- TASK ITEM
Beginning at the line containing "Baby Vest Short" in the material below and ending at the line containing "balance: 4475.71 -> 3910.24", return each line exactly and add nothing.

- SOURCE RECORDS
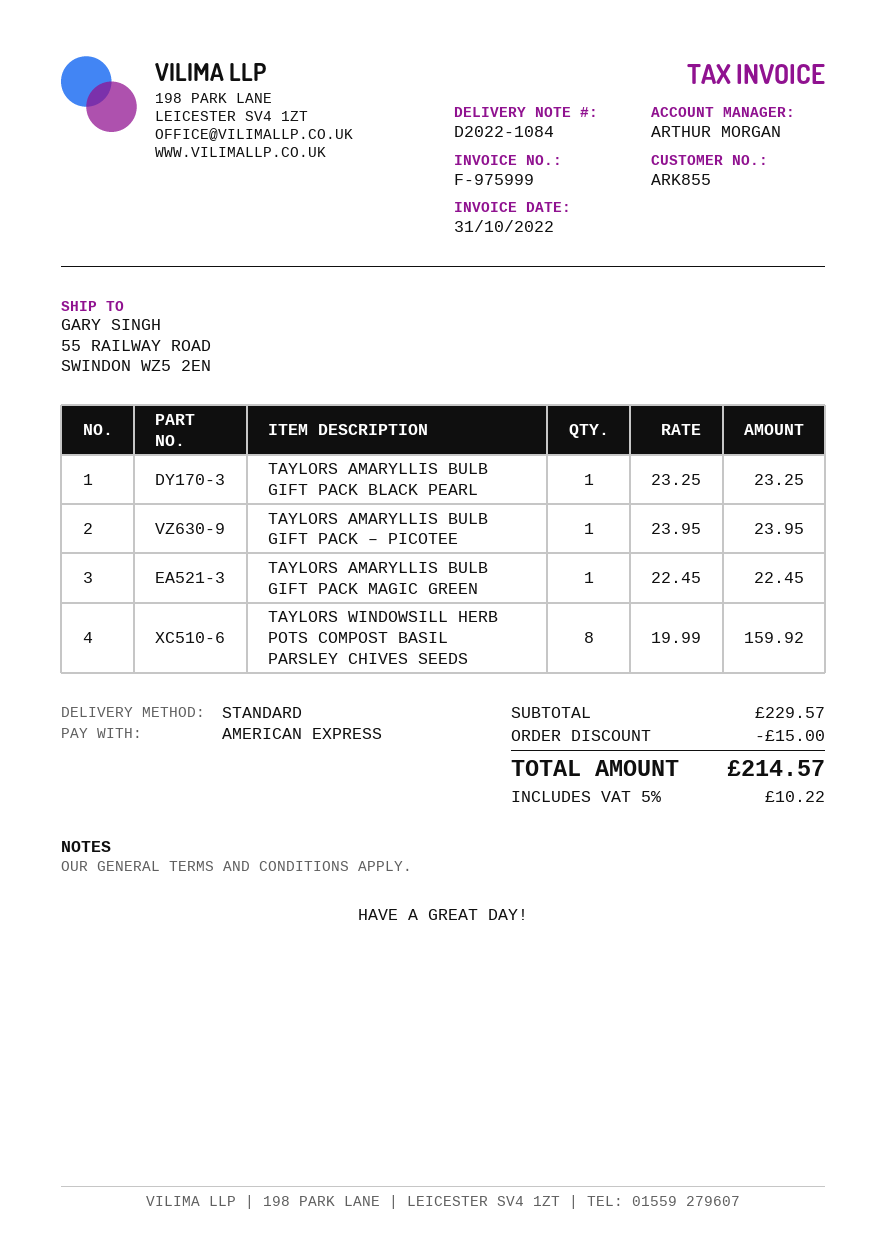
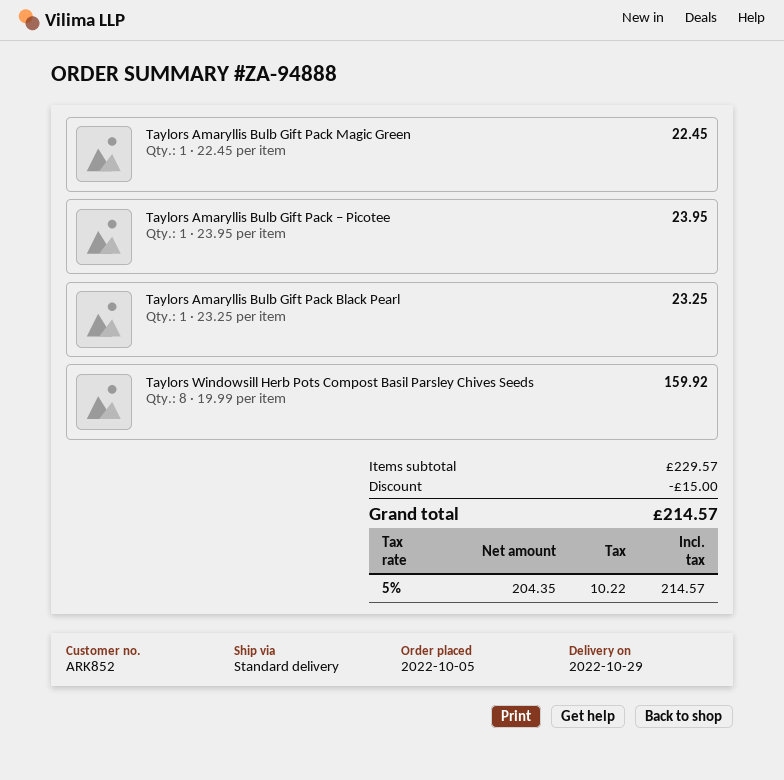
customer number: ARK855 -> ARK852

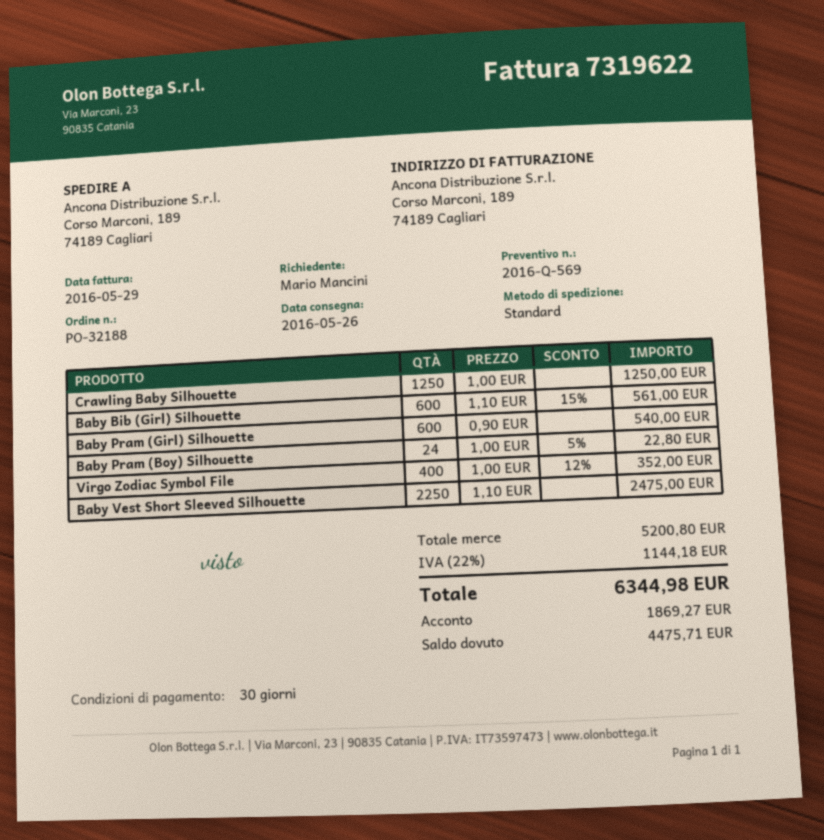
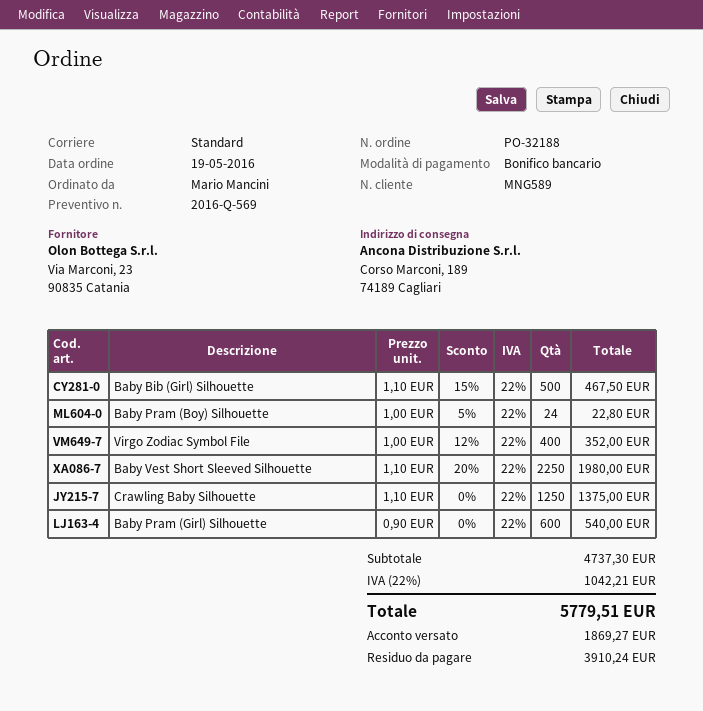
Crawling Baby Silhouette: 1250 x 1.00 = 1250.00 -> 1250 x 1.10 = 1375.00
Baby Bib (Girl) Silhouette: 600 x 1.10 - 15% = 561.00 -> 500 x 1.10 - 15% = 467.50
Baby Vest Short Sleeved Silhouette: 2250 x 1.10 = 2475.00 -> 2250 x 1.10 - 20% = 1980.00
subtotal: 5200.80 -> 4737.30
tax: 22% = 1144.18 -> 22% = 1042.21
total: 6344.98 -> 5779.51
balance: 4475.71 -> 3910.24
* * *
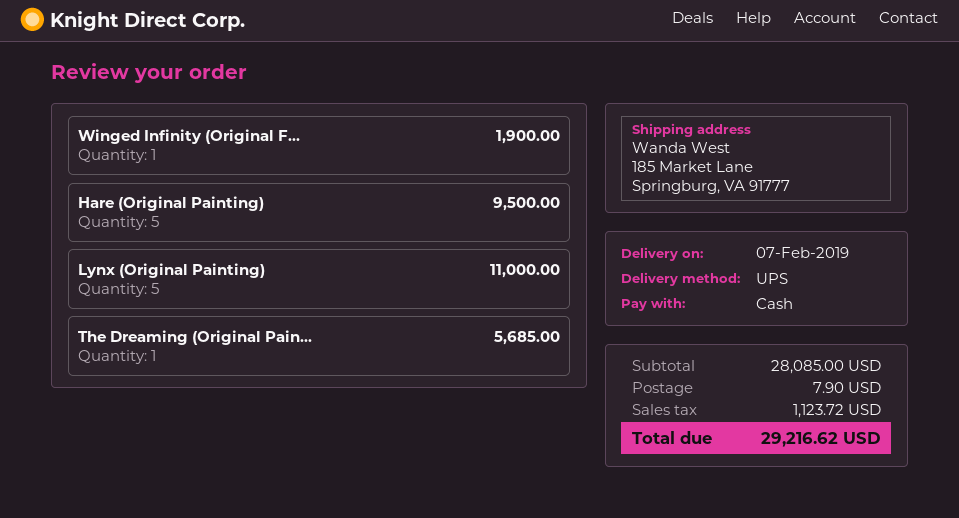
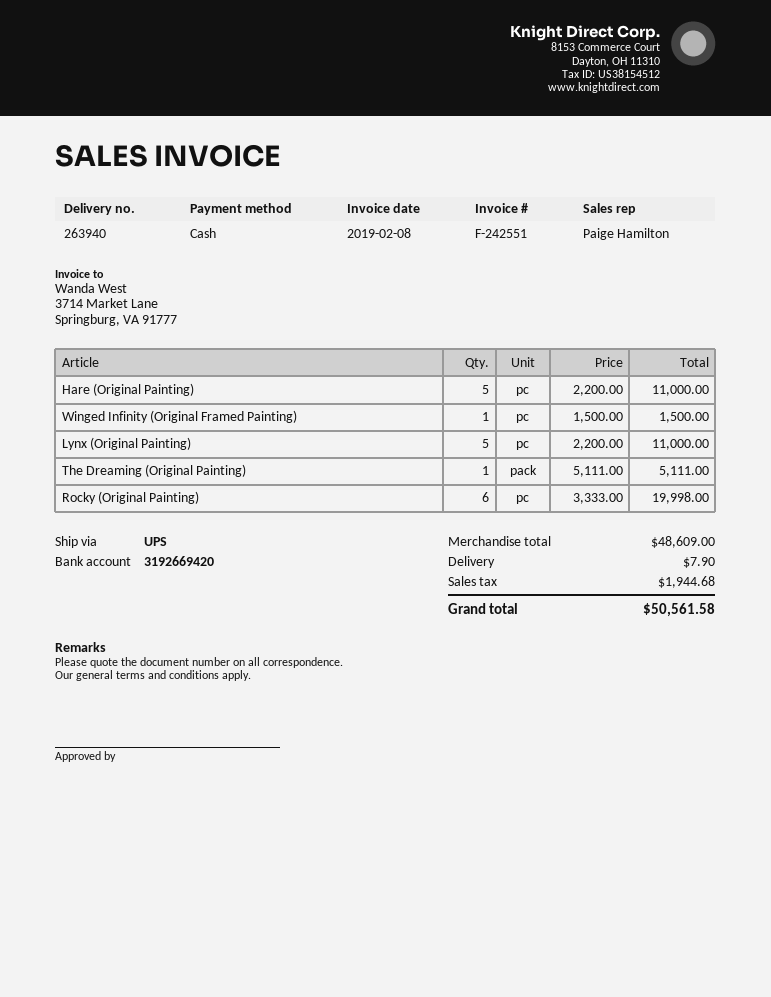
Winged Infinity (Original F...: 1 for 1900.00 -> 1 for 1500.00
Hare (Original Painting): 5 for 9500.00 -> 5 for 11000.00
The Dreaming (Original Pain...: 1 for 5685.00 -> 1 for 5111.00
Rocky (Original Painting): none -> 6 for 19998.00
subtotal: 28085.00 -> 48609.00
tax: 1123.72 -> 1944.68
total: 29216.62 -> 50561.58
==
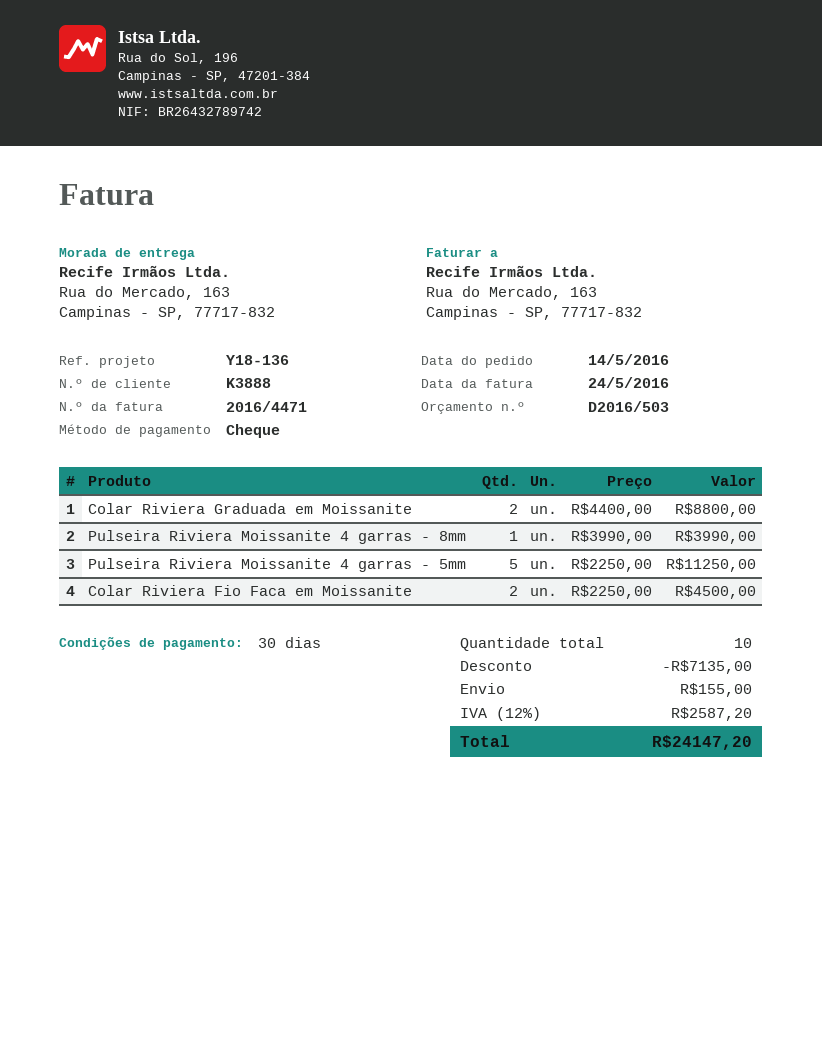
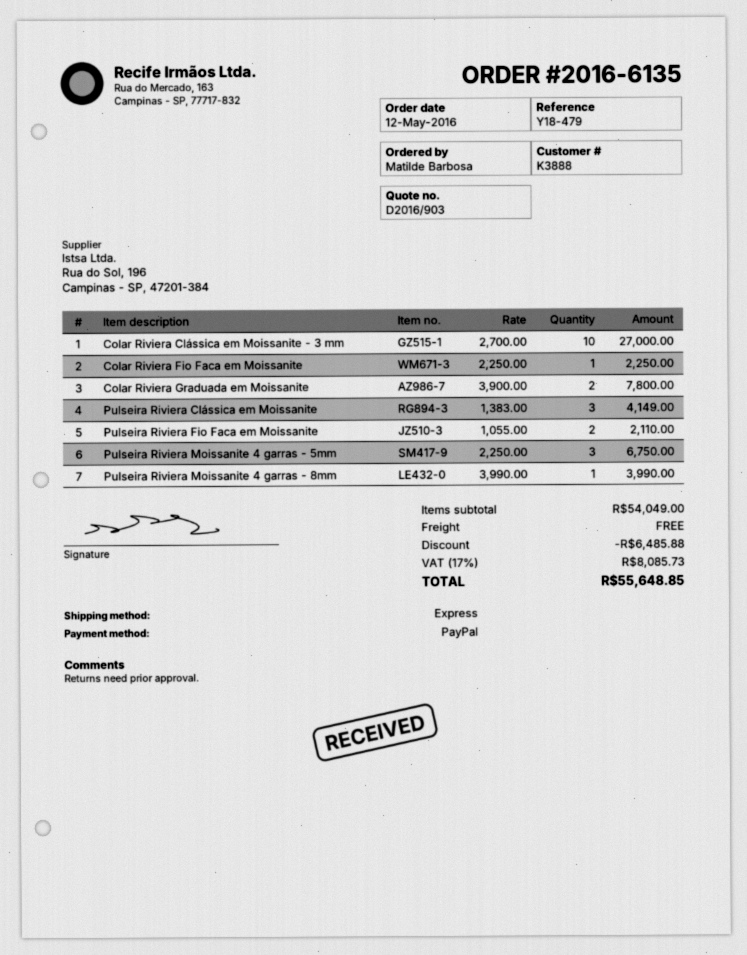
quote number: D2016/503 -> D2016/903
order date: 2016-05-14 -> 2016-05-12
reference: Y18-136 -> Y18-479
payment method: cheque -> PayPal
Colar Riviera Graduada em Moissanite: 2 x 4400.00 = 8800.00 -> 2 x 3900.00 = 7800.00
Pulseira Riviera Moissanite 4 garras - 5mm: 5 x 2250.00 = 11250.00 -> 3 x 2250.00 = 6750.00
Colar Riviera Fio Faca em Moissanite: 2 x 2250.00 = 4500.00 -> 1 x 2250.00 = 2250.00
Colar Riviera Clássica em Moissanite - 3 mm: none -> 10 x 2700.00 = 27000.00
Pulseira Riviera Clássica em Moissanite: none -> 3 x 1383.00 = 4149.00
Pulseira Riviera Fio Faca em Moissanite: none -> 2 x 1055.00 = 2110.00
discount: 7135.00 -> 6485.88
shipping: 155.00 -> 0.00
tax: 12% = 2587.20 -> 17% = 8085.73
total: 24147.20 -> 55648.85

- PROBLEM SOLUTION
Baby Vest Short Sleeved Silhouette: 2250 x 1.10 = 2475.00 -> 2250 x 1.10 - 20% = 1980.00
subtotal: 5200.80 -> 4737.30
tax: 22% = 1144.18 -> 22% = 1042.21
total: 6344.98 -> 5779.51
balance: 4475.71 -> 3910.24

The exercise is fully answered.